* [Exercise]: Would you reproduce every record exactly, leaving out the pictures?

* [Source information]:
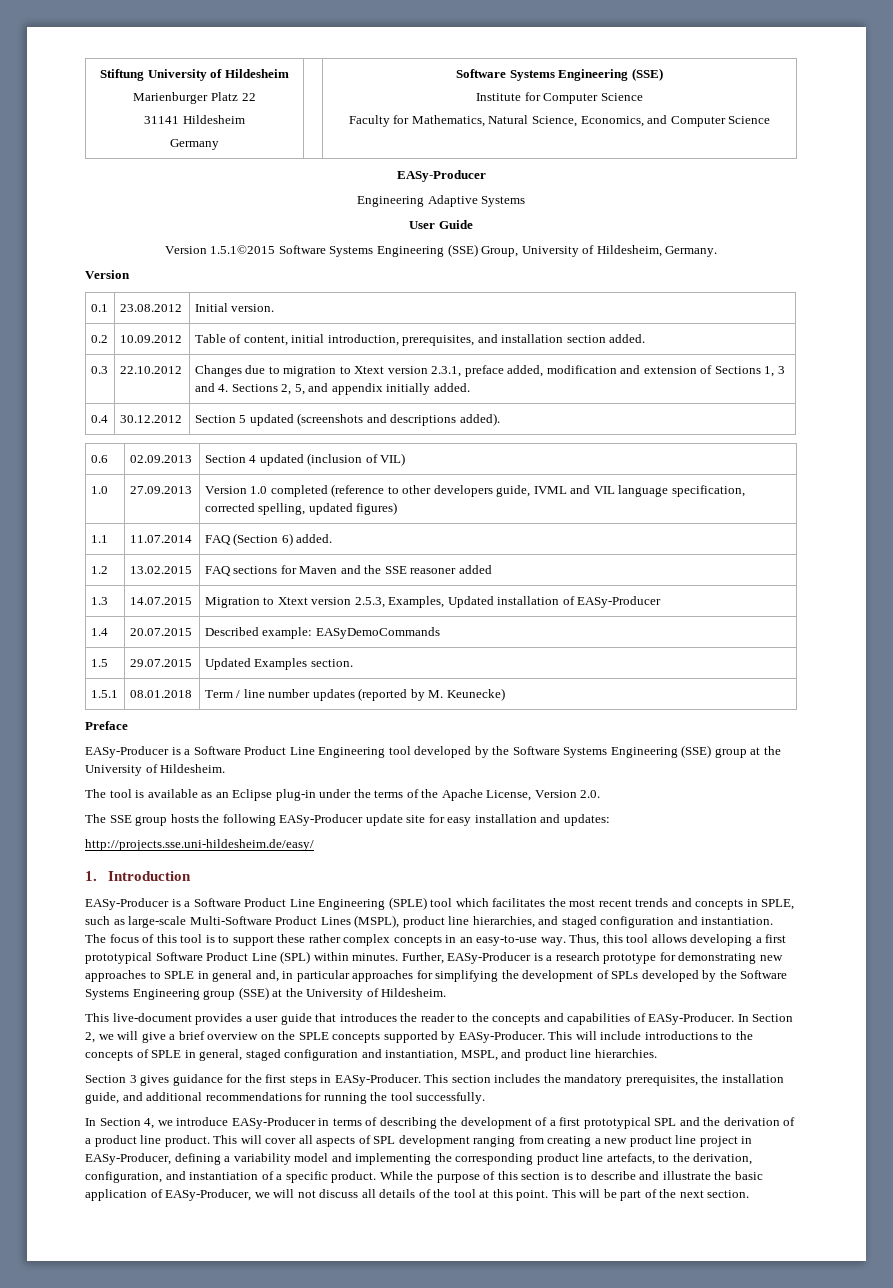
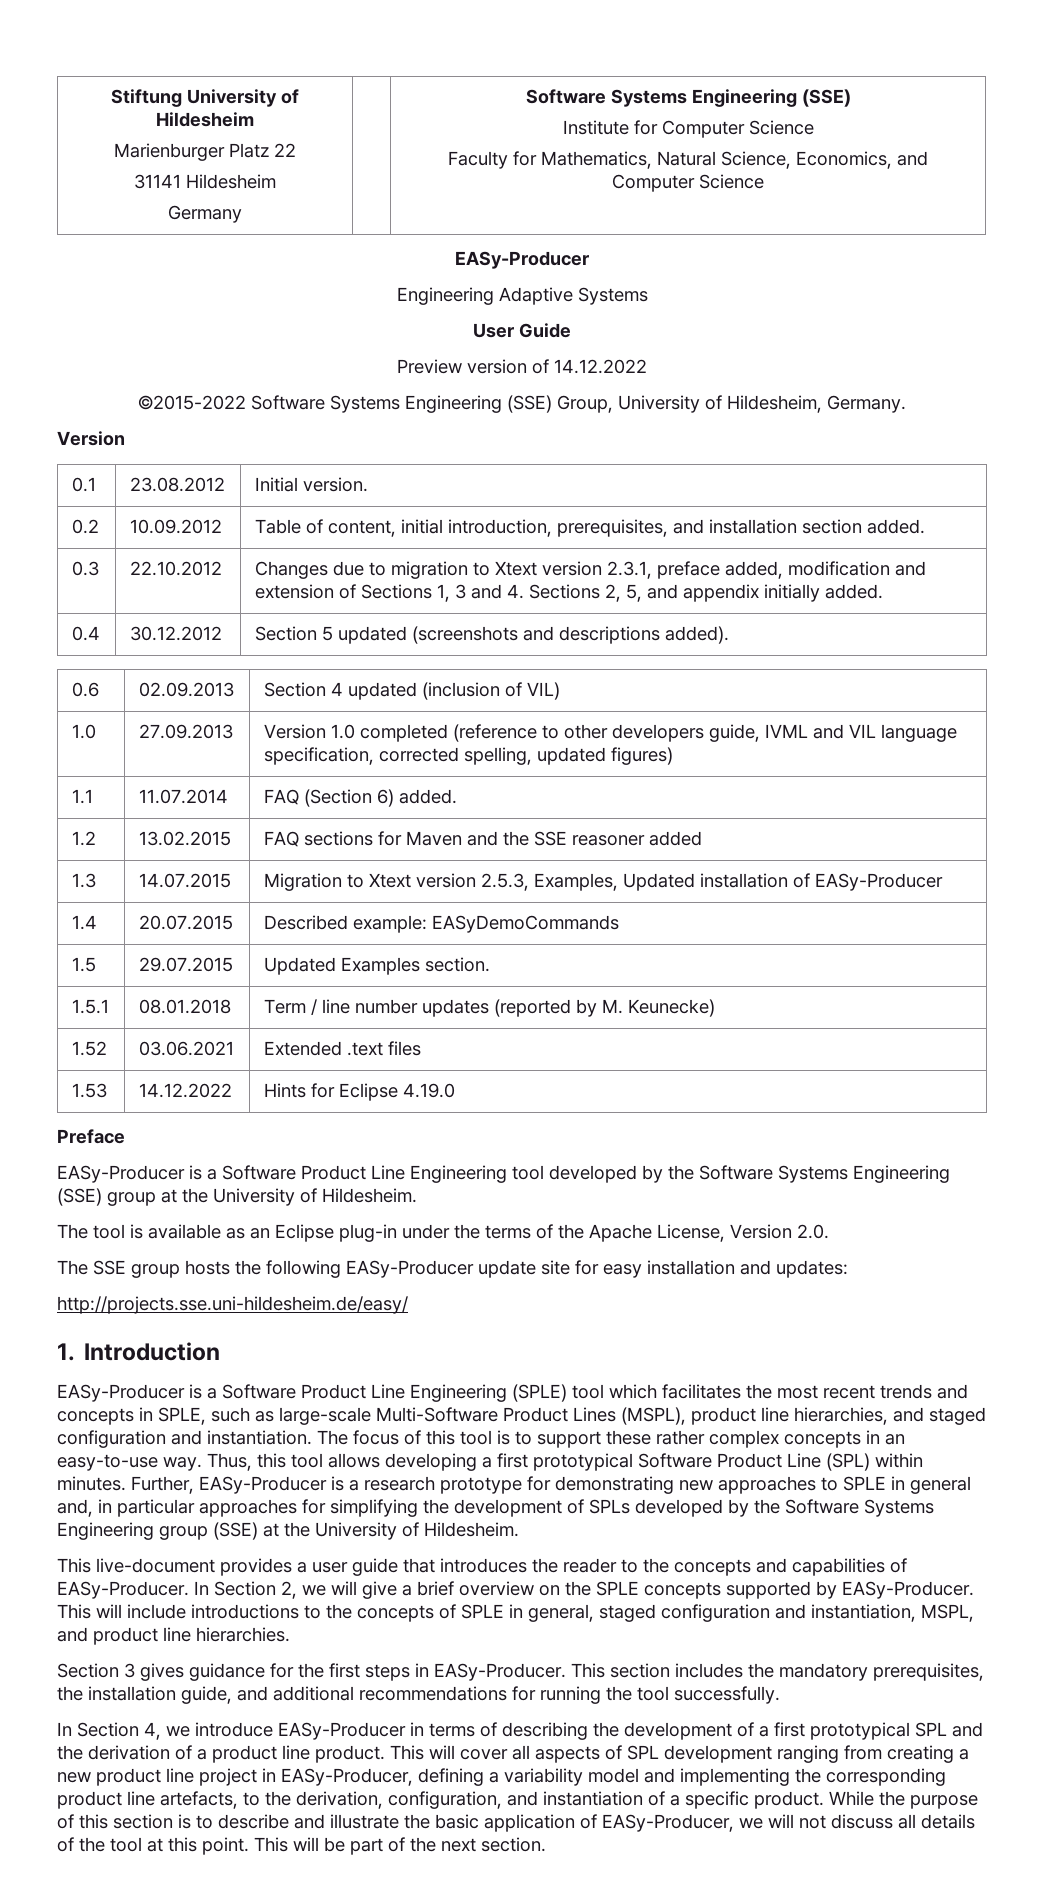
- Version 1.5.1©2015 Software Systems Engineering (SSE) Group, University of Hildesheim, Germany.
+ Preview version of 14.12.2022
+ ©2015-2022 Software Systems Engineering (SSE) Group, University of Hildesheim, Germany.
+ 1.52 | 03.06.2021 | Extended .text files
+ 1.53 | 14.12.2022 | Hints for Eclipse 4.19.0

* [Task answer]:
- Version 1.5.1©2015 Software Systems Engineering (SSE) Group, University of Hildesheim, Germany.
+ Preview version of 14.12.2022
+ ©2015-2022 Software Systems Engineering (SSE) Group, University of Hildesheim, Germany.
+ 1.52 | 03.06.2021 | Extended .text files
+ 1.53 | 14.12.2022 | Hints for Eclipse 4.19.0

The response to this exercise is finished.